**WHAT THE EXERCISE ASKS**
Please give an exact transcription of the lines below, from the one that contains "2M, 2016-02: 0.52 -> 0.46" to the very last, with no other lines.

[Content revision data]
________________________

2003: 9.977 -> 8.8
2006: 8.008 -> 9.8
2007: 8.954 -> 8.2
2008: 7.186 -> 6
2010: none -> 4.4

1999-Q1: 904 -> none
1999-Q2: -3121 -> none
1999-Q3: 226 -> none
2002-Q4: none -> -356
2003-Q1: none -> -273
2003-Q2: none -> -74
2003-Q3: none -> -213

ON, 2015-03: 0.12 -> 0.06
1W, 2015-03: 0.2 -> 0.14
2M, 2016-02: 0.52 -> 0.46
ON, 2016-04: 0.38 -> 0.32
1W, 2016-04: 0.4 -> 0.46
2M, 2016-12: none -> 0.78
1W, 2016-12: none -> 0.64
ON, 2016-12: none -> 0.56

________________________

**WRITTEN RESPONSE**
2M, 2016-02: 0.52 -> 0.46
ON, 2016-04: 0.38 -> 0.32
1W, 2016-04: 0.4 -> 0.46
2M, 2016-12: none -> 0.78
1W, 2016-12: none -> 0.64
ON, 2016-12: none -> 0.56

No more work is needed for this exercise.